Fonte L’Avvenire articolo di LORENZO LONGHI
Il caso specifico ha il suo peso, ma è il quadro generale a delineare i contorni di un fenomeno sociale allarmante: l’esperienza di gioco riguarda circa 18 milioni e mezzo di individui in Italia, secondo una recente indagine dell’Istituto Superiore di Sanità, e di questi sono 5,1 milioni i giocatori abitudinari. All’interno del sottoinsieme degli abitudinari, l’indagine riconosce 1,5 milioni di giocatori definiti problematici.
Il dilagare del gioco d’azzardo, favorito anche dalla facilità e dall’anonimato derivati dalla modalità online, sta inoltre cambiando l’identikit del giocatore e dell’individuo a rischio ludopatia. Tiberio Patrizi, presidente dell’associazione laziale “No Game“, in quasi dieci anni di presenza dell’associazione ha assistito in maniera empirica al mutamento: «Quando siamo nati, nel 2015, la fascia d’età più problematica era quella dei 40-50enni i cui problemi derivavano dalle vlt, le macchinette videolottery.
Oggi questo profilo resiste ma in misura molto minore, mentre al contrario la stragrande maggioranza delle richieste di aiuto che riceviamo riguarda pensionati e, purtroppo, ragazzi tra i 18 e i 25 anni. Ed è una piaga difficile da fermare; non c’è nemmeno lo stigma del puntare recandosi in un luogo fisico, qui basta uno smartphone: con le app si può scommettere su tutto, immediatamente, a qualsiasi ora e per qualsiasi evento in ogni parte del mondo. Basta troppo poco per cominciare a rovinarsi».
“NoGame” (i cui percorsi e riferimenti si trovano al sito noga-me.it), come altre associazioni di volontari sparse in tutta Italia, ogni settimana intercettano come anche i servizi dipendenze delle aziende sanitarie locali, ma attraverso strade differenti decine di persone che vi si avvicinano, ma spesso poi non hanno il coraggio di iniziare il percorso. «Per chi è affetto da ludopatia è più facile chiedere soldi per coprire i debiti che provare a chiedere aiuto. Noi abbiamo aiutato oltre 600 persone, ma sono molte di più quelle che ci hanno contattato si gioca senza soldi all’inizio. Ma quando si comincia a perdere, e succede sempre, si entra nel circolo vizioso di giocare per recuperare il denaro, si perde ancora, e così i debiti aumentano». Preoccupano, soprattutto, i dati dei giovani: «Si fa troppa poca prevenzione. Ci è capitato di andare nelle scuole, in un programma della Regione Lazio, e distribuire questionari mirati. Le risposte sono scoraggianti, senza contare che tutto questo incide poi sulla vita sociale dei giovani».

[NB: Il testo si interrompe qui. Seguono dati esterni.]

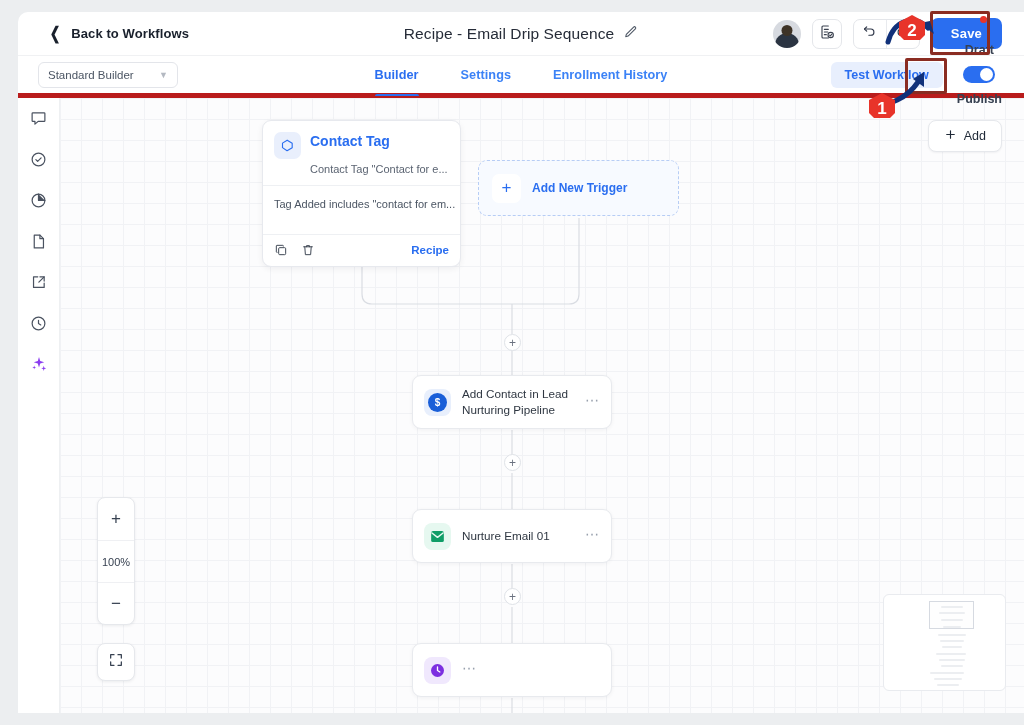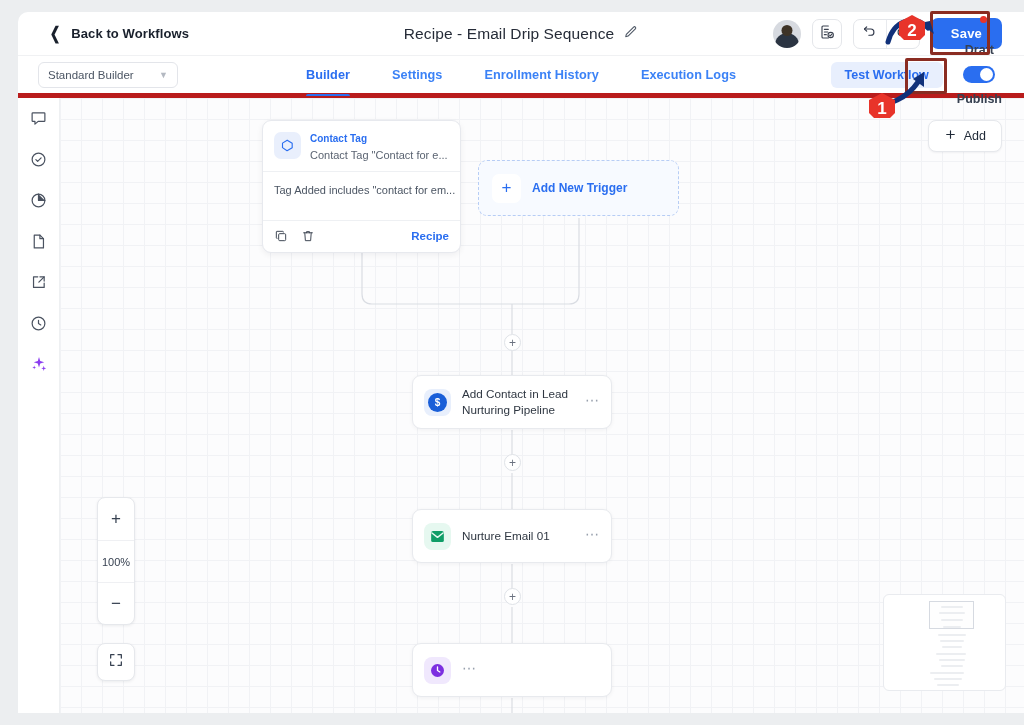--- a/index.html
+++ b/index.html
@@ -345,24 +345,24 @@
     width: 27px; height: 27px;
     border-radius: 7px;
     background: #e9effc;
     display: flex;
     align-items: center;
     justify-content: center;
     flex: none;
   }
   .tc-texts { overflow: hidden; padding-top: 1px; }
   .tc-title {
-    font-size: 10px;
+    font-size: 14px;
     color: #2a6ef0;
     font-weight: 600;
-    margin-bottom: 5px;
+    margin-bottom: 14px;
   }
   .tc-sub {
     font-size: 11px;
     color: #5b6472;
     white-space: nowrap;
     overflow: hidden;
   }
   .tc-cond {
     padding: 12px 11px 24px 11px;
     font-size: 11px;
@@ -645,21 +645,20 @@
 
     <div class="builder-select">
       <span>Standard Builder</span>
       <span class="caret">▼</span>
     </div>
 
     <div class="tabs">
       <div class="tab active">Builder</div>
       <div class="tab">Settings</div>
       <div class="tab">Enrollment History</div>
-      <div class="tab">Execution Logs</div>
     </div>
 
     <div class="tab-right">
       <button class="test-wf-btn">Test Workflow</button>
       <div class="pubgroup">
         <span class="lbl">Draft</span>
         <div class="toggle">
           <div class="knob"></div>
         </div>
         <span class="lbl">Publish</span>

La lotta all’azzardo e anche una delle missioni della Consulta Nazionale Antiusura San Giovanni Paolo II onlus, che dal 2012 ha istituito il cartello “Insieme contro l’azzardo”. «Benché negli ultimi anni le associazioni no slot abbiano fatto un grande lavoro per fare emergere il fenomeno in tutta la sua intensità – dice Luciano Gualzetti, presidente della Consulta resta ancora sommerso il dramma di milioni di famiglie coinvolte in maniera diretta o indiretta dalla azzardopatia, dall’usura, dai fallimenti, dai suicidi. La Consulta Antiusura ha richiamato il Governo ad assumere una posizione che segni un ‘inversione di rotta decisa rispetto al passato e che si snoda in quattro mosse: l’approvazione di una legge di riordino complessivo del settore del gioco d’azzardo, che va definita, di concerto, dai ministeri della Salute, del Lavoro e delle politiche sociali e dell’Economia e Finanze, e che preveda la riduzione dell’offerta del gioco d’azzardo, la salvaguardia della possibilità, per Regioni ed Enti locali, di intervenire con normative e regolamenti sull’offerta del gioco nel proprio territorio e l’obbligo dell’Agenzia delle dogane e dei monopoli a fornire pubblicamente e periodicamente i dati sul settore. Infine, si chiede attenzione al tema della dipendenza dal gioco d’azzardo nella ridefinizione del sistema sanitario e sociosanitario, in un’ottica di medicina di prossimità e di assistenza territoriale, come previsto nel Pnrr».